# TASK DATA
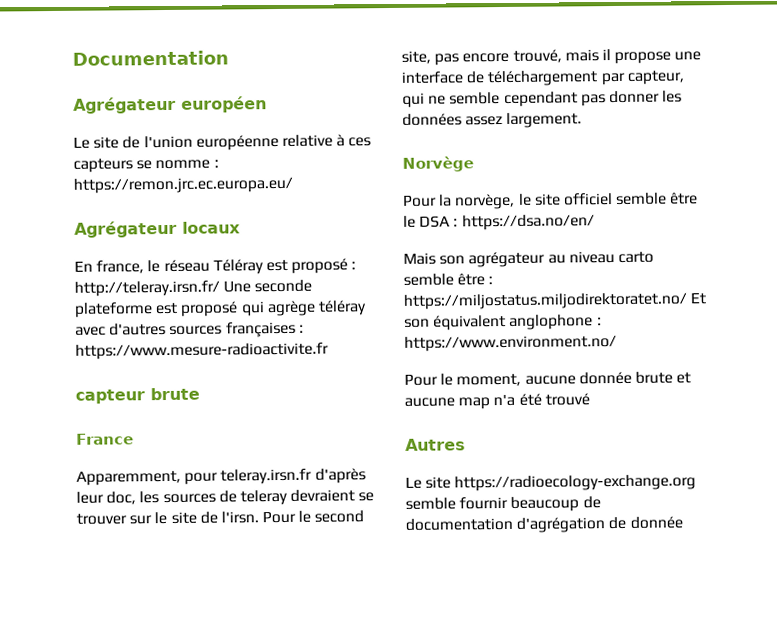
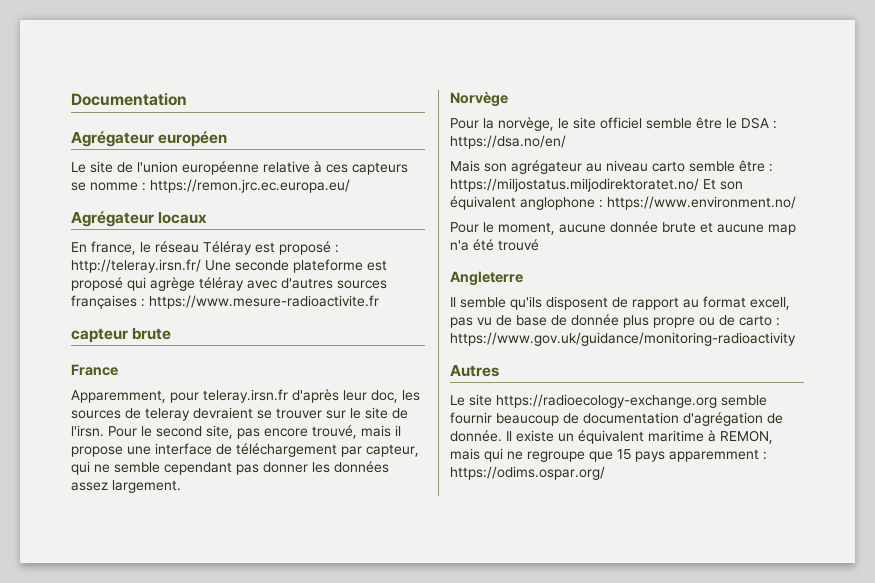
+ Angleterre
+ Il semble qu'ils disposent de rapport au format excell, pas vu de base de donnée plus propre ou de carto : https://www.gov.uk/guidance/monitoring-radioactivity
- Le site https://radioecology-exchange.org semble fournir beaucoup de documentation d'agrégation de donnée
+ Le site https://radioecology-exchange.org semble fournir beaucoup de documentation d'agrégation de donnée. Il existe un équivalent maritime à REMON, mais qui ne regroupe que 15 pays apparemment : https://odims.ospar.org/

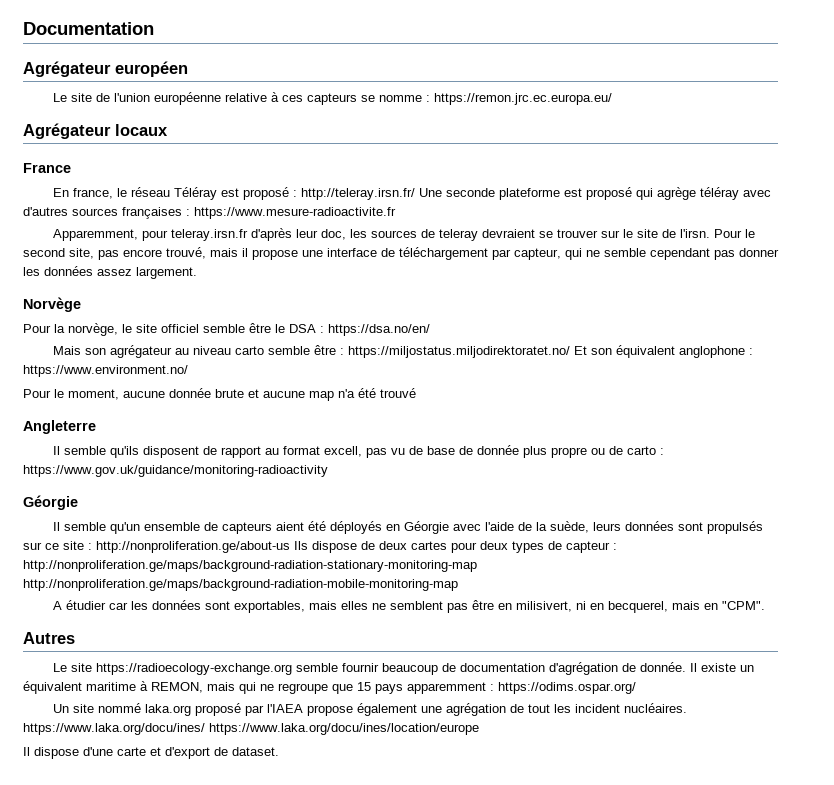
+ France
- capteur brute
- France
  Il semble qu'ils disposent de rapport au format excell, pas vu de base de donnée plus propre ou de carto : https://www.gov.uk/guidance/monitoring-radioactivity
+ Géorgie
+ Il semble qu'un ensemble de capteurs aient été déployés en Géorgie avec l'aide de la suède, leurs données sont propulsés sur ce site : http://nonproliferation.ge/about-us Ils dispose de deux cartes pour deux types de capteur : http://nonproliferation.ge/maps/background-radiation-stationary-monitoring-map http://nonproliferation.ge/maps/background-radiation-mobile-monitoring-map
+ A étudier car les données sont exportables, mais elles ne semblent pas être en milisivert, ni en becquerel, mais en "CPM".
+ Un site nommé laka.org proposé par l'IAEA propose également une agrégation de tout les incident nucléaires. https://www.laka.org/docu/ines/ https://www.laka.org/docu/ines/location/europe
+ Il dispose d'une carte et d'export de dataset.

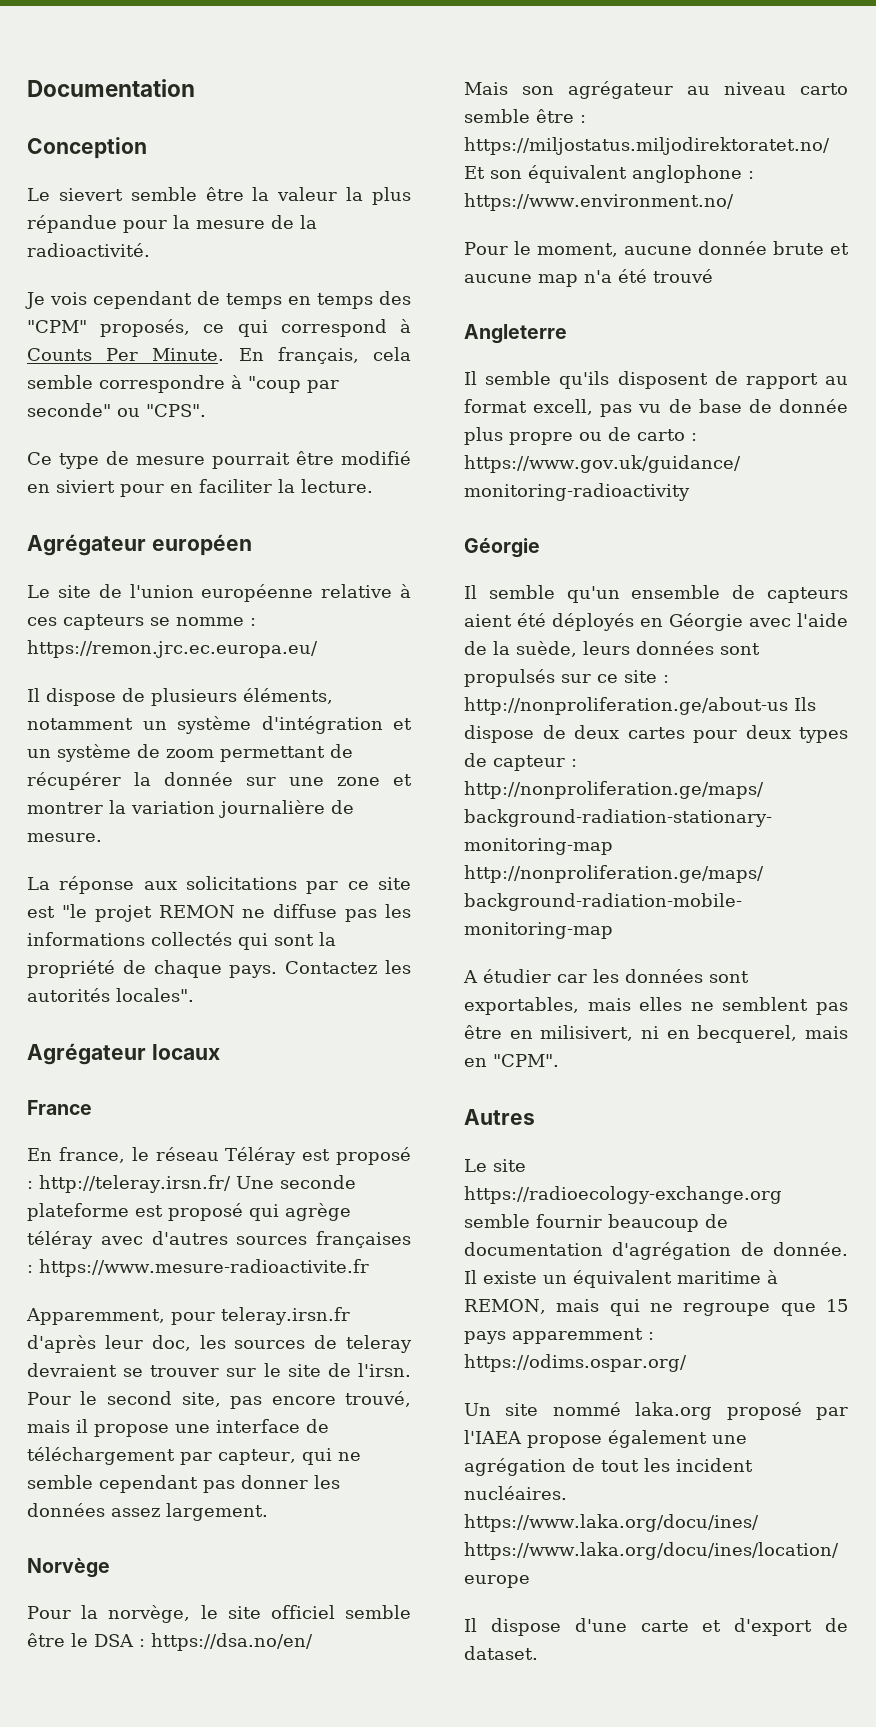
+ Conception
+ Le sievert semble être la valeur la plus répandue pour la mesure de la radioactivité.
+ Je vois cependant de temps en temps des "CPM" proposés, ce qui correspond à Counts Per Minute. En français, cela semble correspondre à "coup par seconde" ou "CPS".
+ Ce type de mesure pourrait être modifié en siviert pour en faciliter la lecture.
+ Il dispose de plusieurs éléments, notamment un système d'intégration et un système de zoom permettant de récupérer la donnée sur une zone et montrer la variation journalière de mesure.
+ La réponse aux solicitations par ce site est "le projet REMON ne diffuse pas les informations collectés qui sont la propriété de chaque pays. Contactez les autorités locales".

==

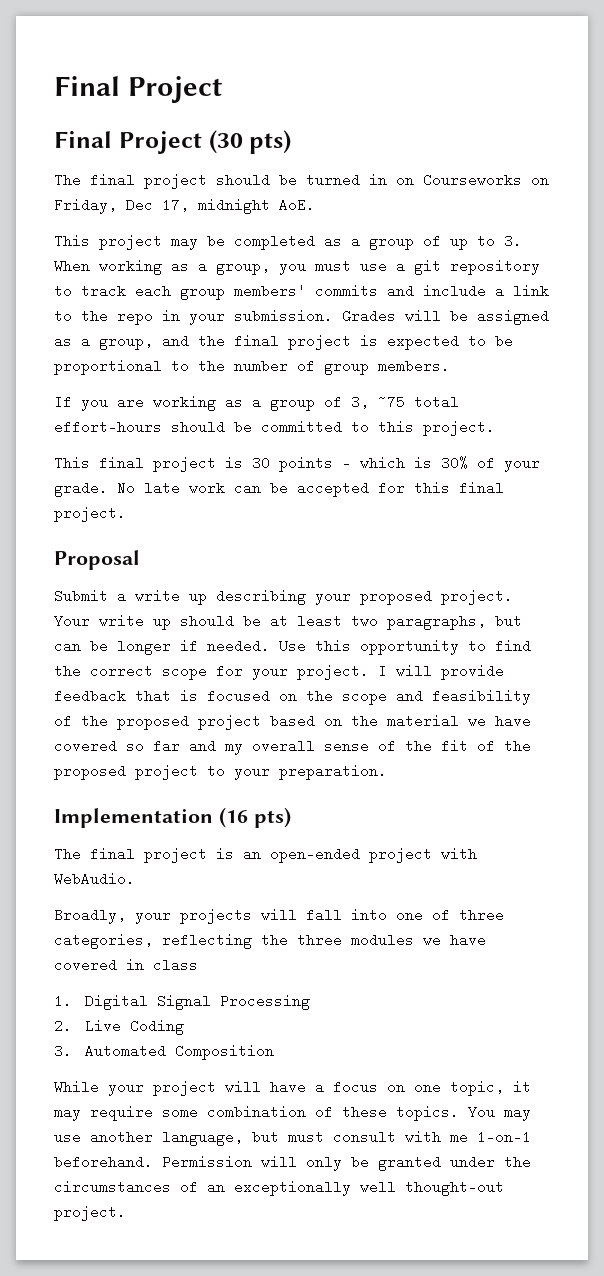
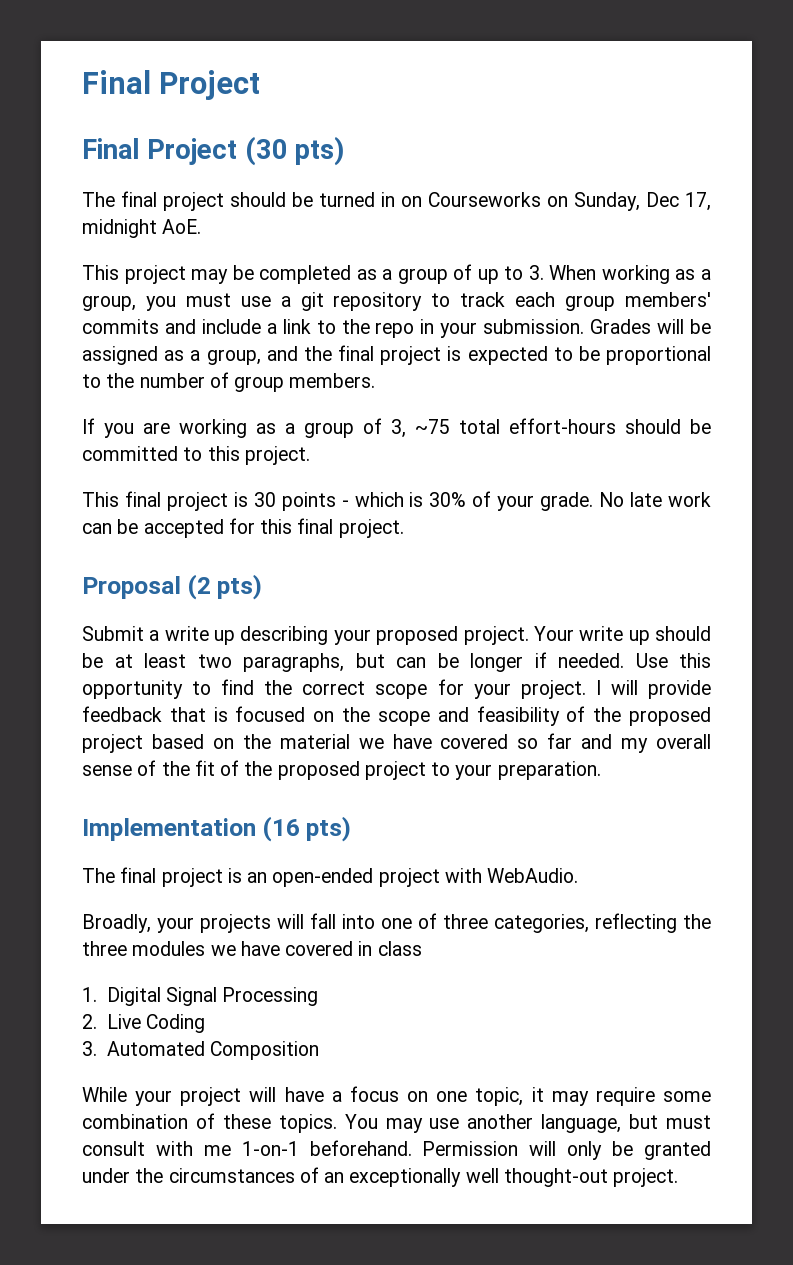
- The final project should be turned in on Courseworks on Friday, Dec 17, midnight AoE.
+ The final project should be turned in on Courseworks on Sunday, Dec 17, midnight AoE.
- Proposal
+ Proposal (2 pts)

# WHAT NEEDS TO BE DONE
Going through the records above, count the lines that hold the string "propre" and give only the total.

# OUTPUT OF THE EXERCISE
2